The articles and chapters for this week really synced with my thoughts and frustrations surrounding my future as a school librarian. Pardon me if I write a little too much about my outside experiences in this post, but it is all too interconnected for me to focus too closely on just the readings.
Just last week I posted on my other blog, almost jokingly, about how great it would be to have a school librarian embedded in every classroom (at least I’d have no problem finding a job). It seems like many of the key proponents of collaboration between school librarians and classroom teachers expect that school librarians are able to spend 30 hours co-planning, -teaching, and -assessing with every teacher, every week. It is almost like they are saying it would be great to have two teachers for every classroom and that one of these teachers should be a teacher-librarians because of our particular areas of expertise. Of course, this isn’t possible in the reality of one or fewer FTE school librarians in most schools, and yet the collaboration cheerleaders do not seem to realize exactly what they are proposing.
Of course, the idea of having one librarian devoted to a single building, a school, is its own form of embedded librarianship. Students and teachers have a librarian committed solely to them, rather than having to turn to a public library and public youth librarians across town to meet information needs. The issue remains, however, that most school librarians have not become “member[s] of the[ir] customer communit[ies] rather than service provider[s] standing apart” (David Schumaker, as quoted in Matos et al., 131).

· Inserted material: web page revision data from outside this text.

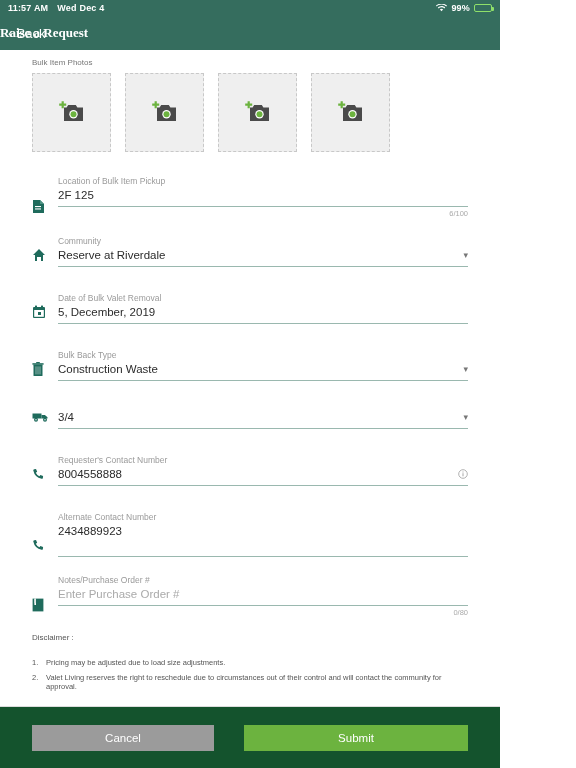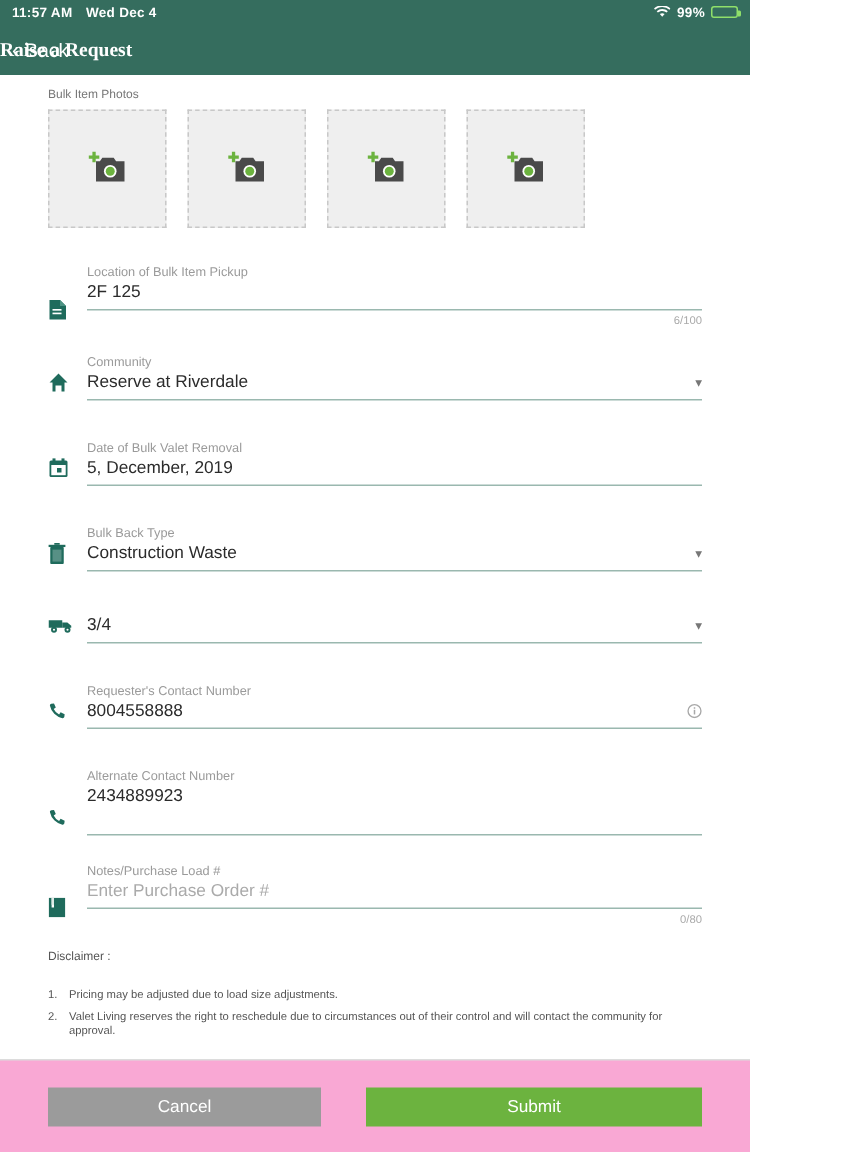"Notes/Purchase Load #" div.field-label { text: Load -> Order }
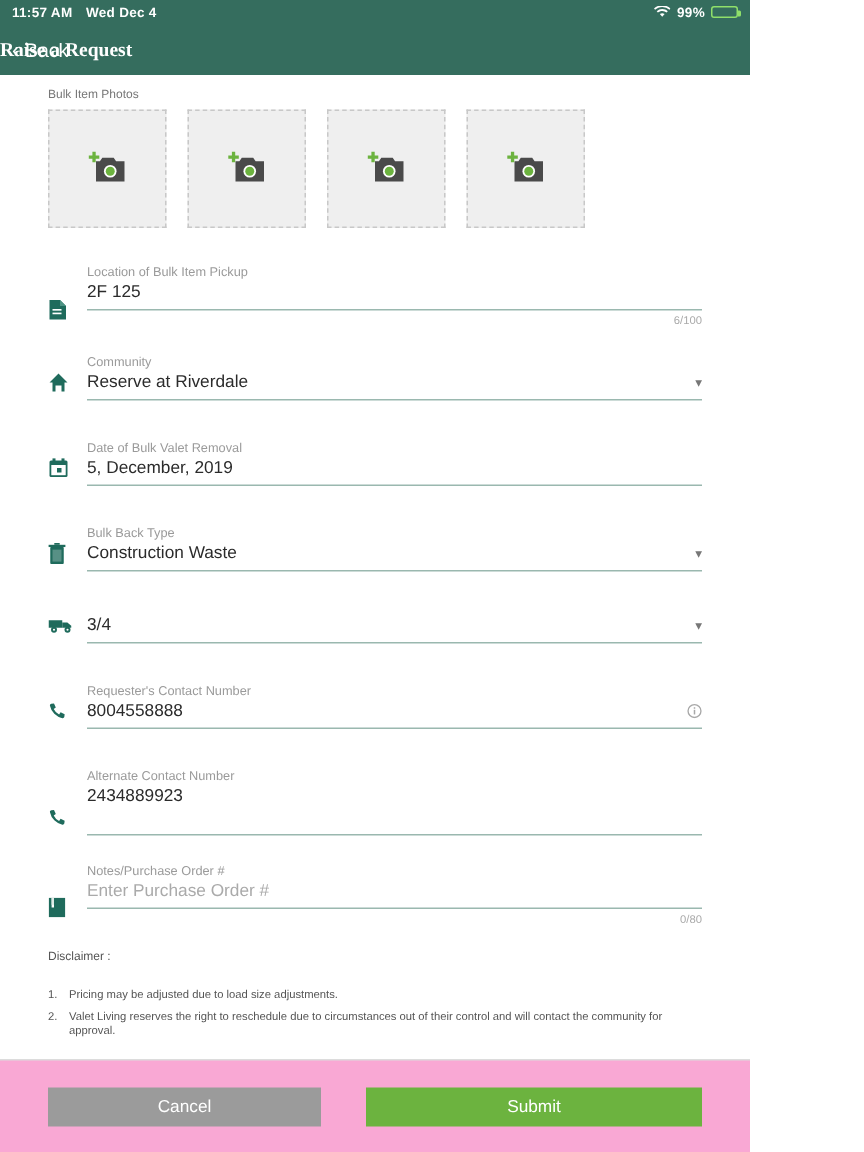"Cancel" .footer { background: #f9a8d4 -> #14532d }
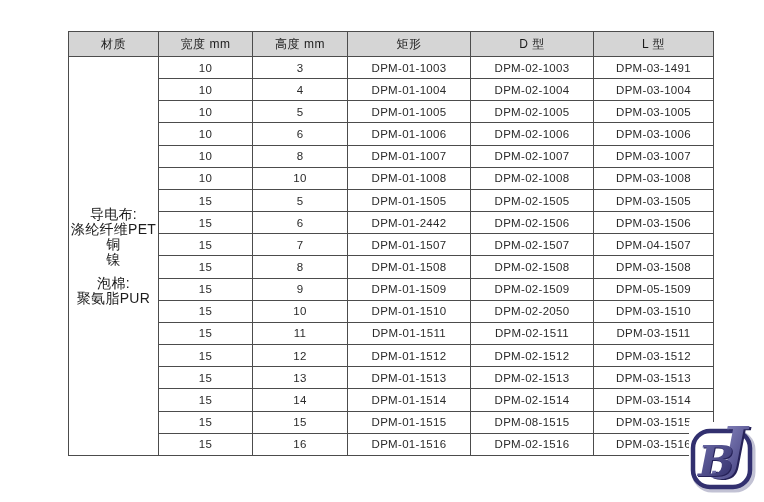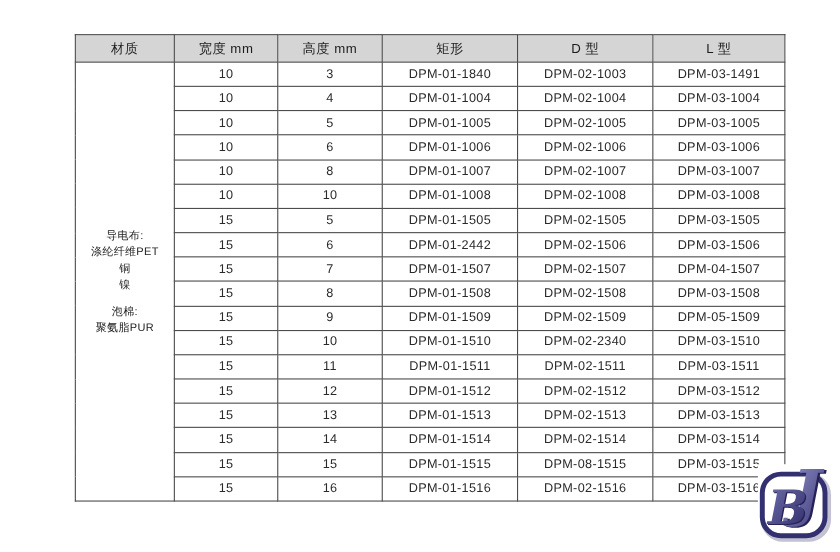"DPM-01-1840" td { text: DPM-01-1840 -> DPM-01-1003 }
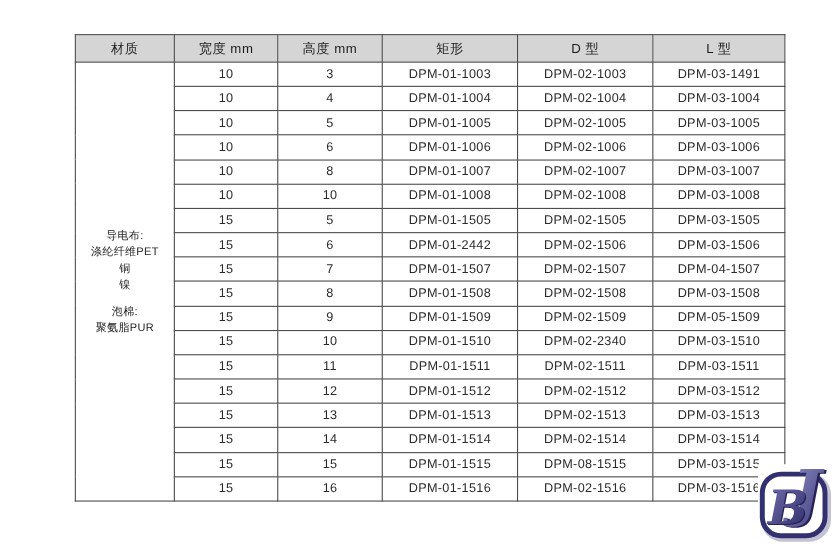"导电布:" td.material-cell { font-size: 10px -> 14px }
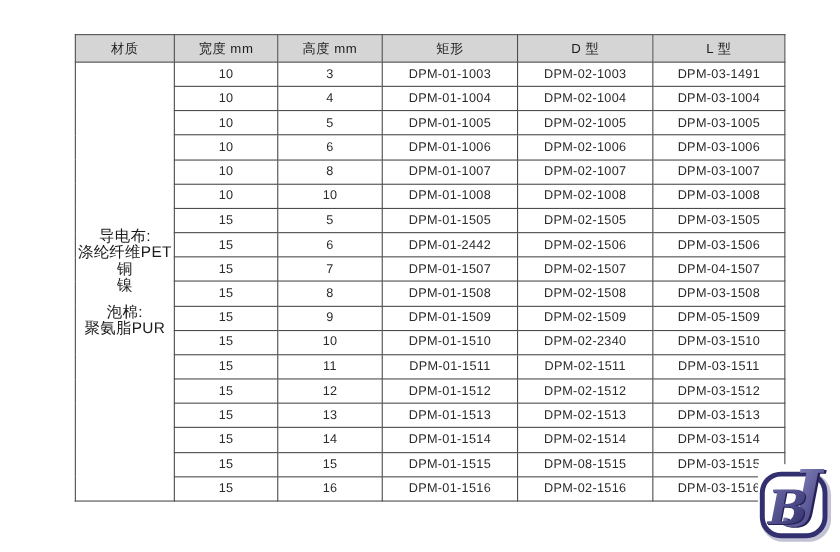"DPM-02-2340" td { text: DPM-02-2340 -> DPM-02-2050 }
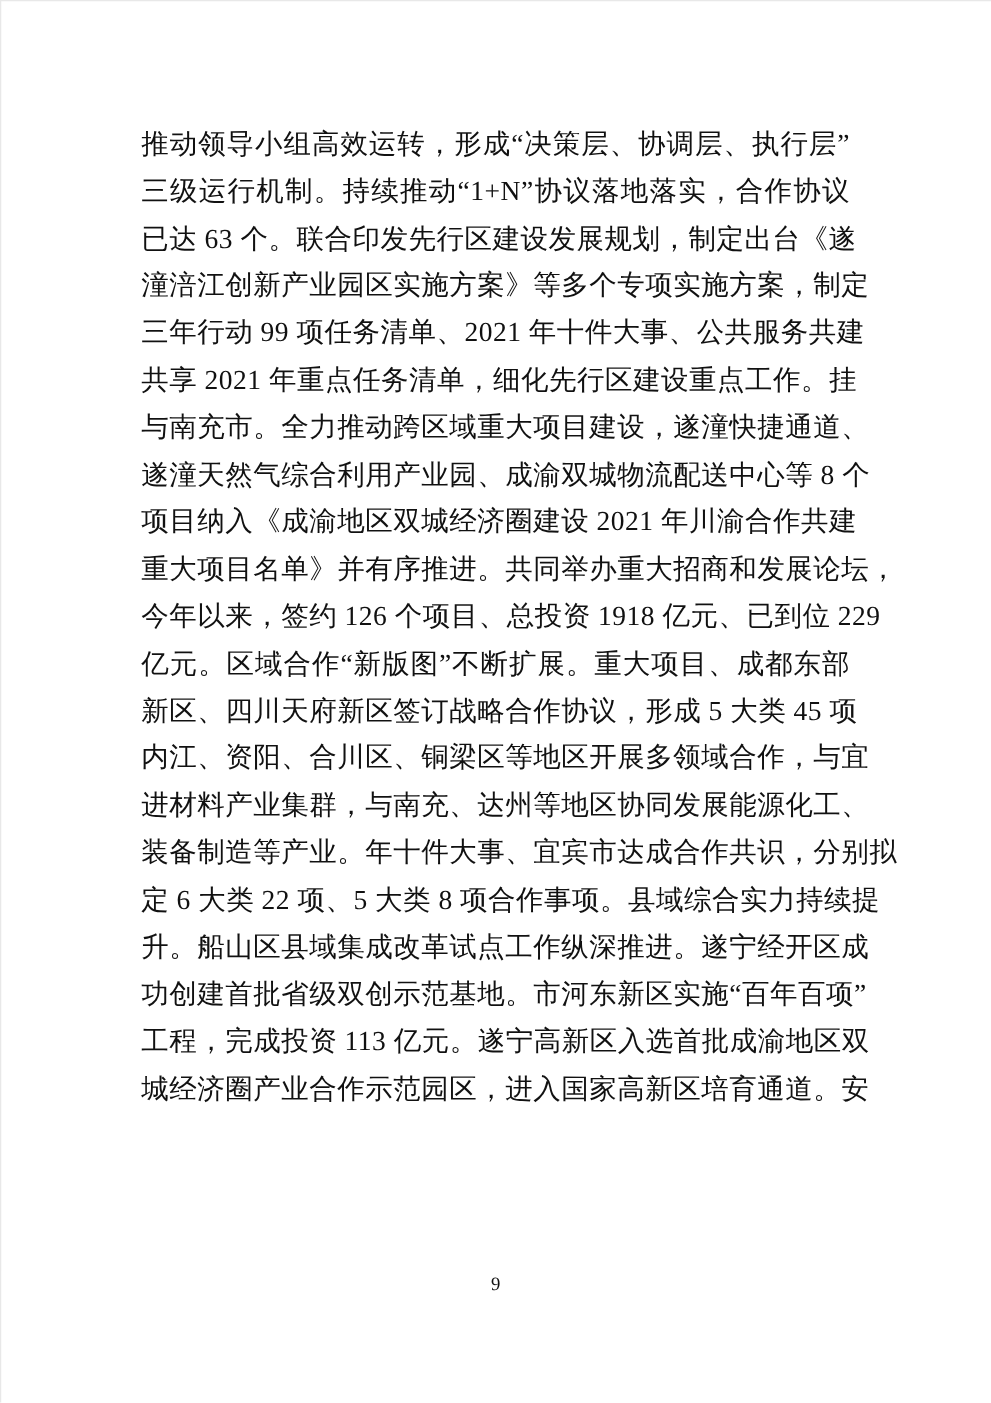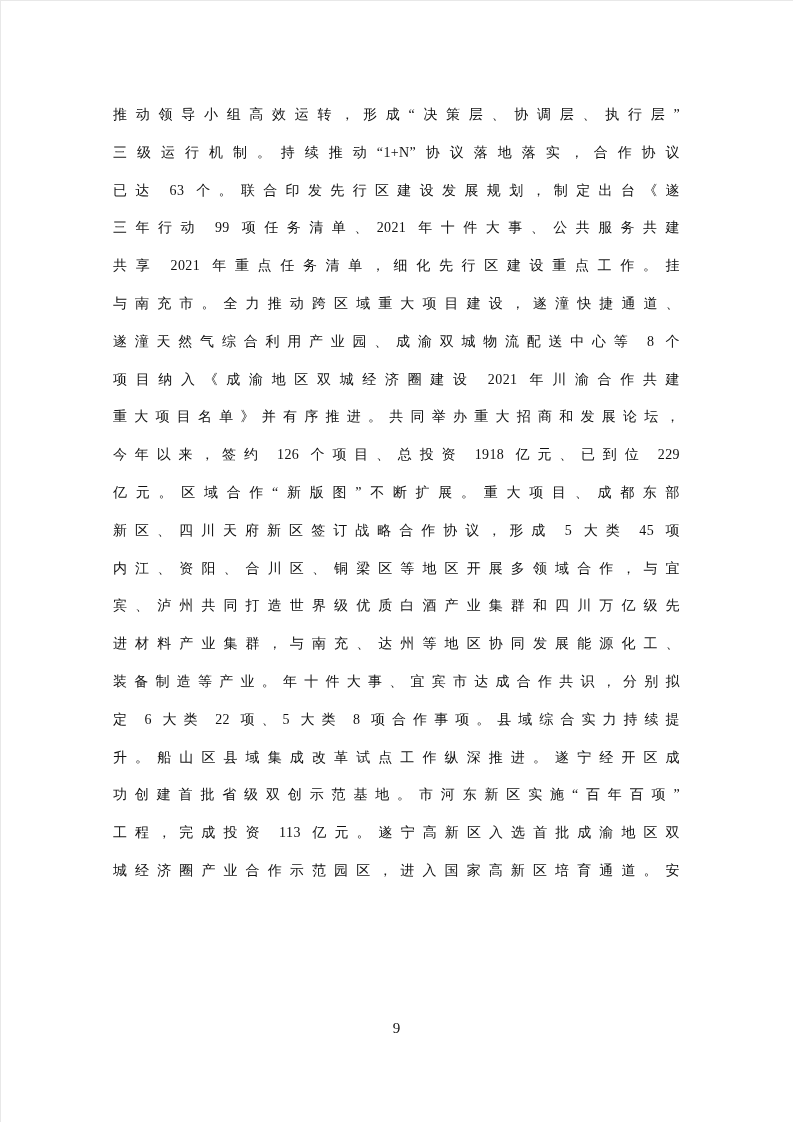"推动领导小组高效运转，形成“决策层、协调层、执行层”" .text-block { font-size: 14px -> 22px }
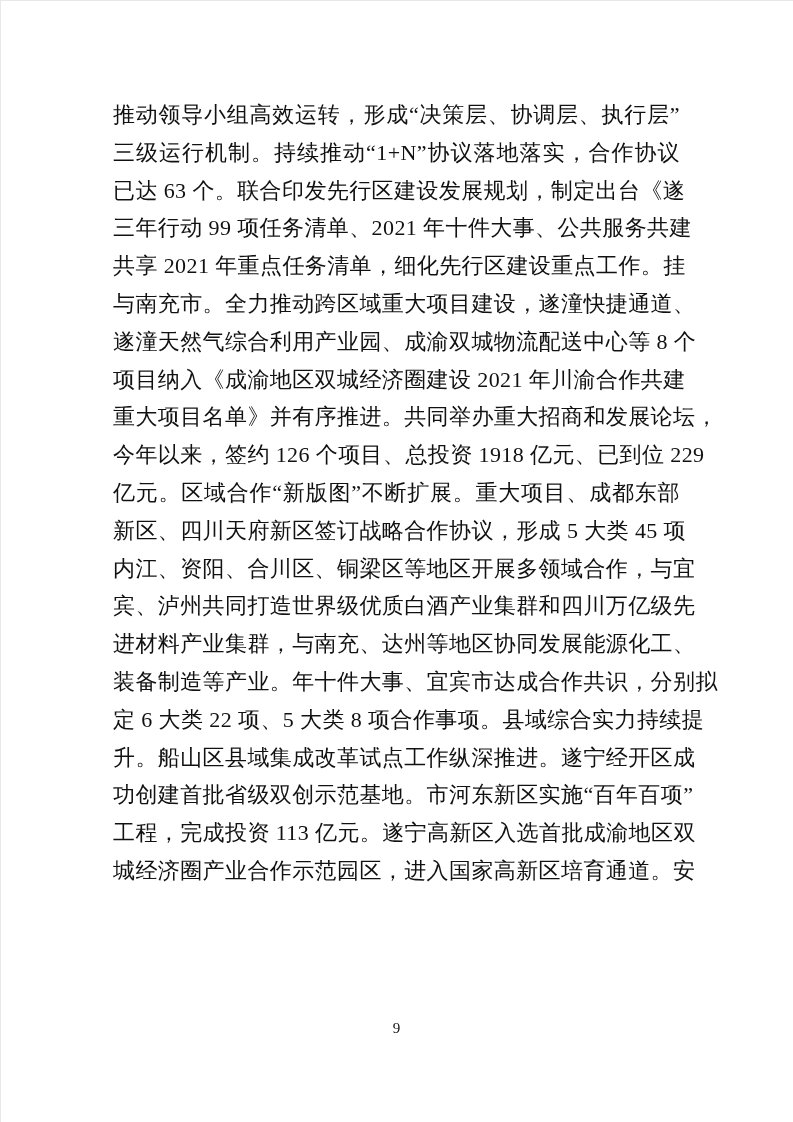"潼涪江创新产业园区实施方案》等多个专项实施方案，制定" div.line { html: none -> <div>潼涪江创新产业园区实施方案》等多个专项实施方案，制定</div> }
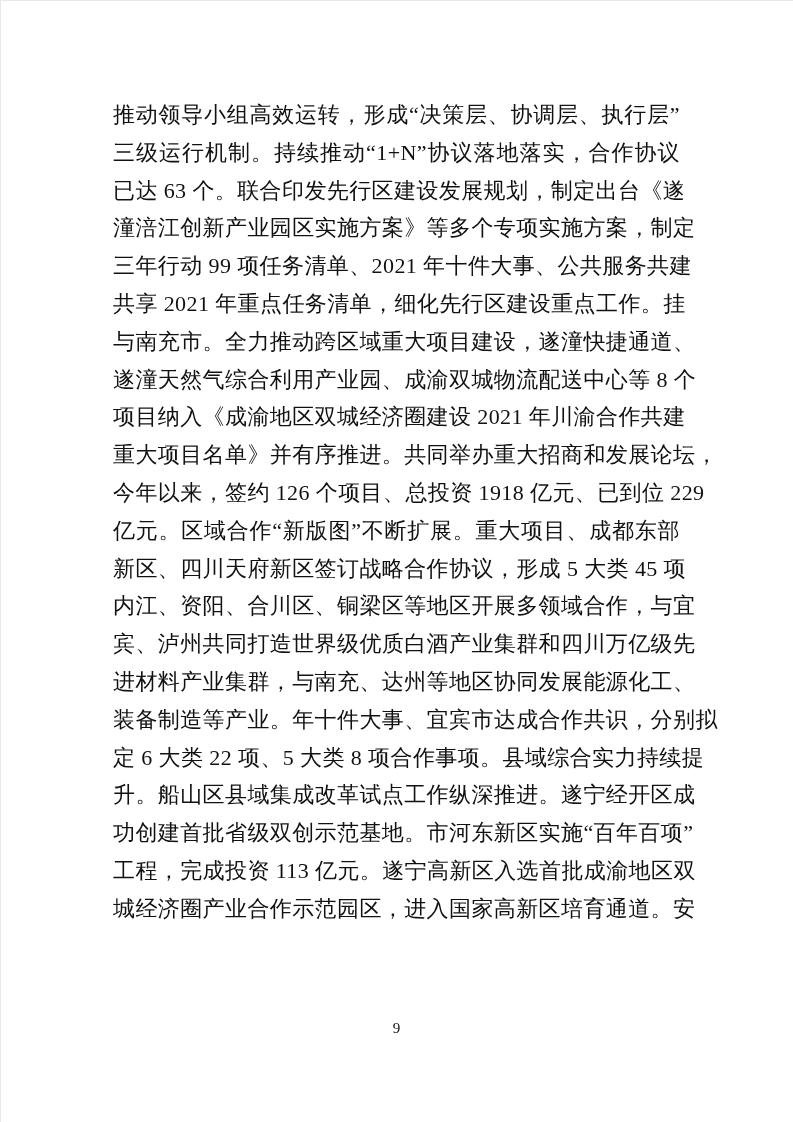"宾、泸州共同打造世界级优质白酒产业集群和四川万亿级先" div.line { html: <div>宾、泸州共同打造世界级优质白酒产业集群和四川万亿级先</div> -> none }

Why this disconnect? Why are school librarians, by nature embedded in their customer communities, often not seen as truly integral? I think that Matos et al. identified one key reason: “the faculty/students have to support the concept of the librarian in their building for it to have a chance to succeed” (132). Teachers and students may be content to have a school librarian, but I would not necessarily go so far as to argue that most of them “support” their school librarians. They may not understand what the school librarian does or can do for them, or should be expected to do. Students may enjoy listening to stories read aloud and teachers may appreciate the release time or getting help with teaching or grading citations, but if that is all we do are we really worth supporting? Alternatively, if that is all we are perceived as doing or as capable of doing, why would students and teachers support us?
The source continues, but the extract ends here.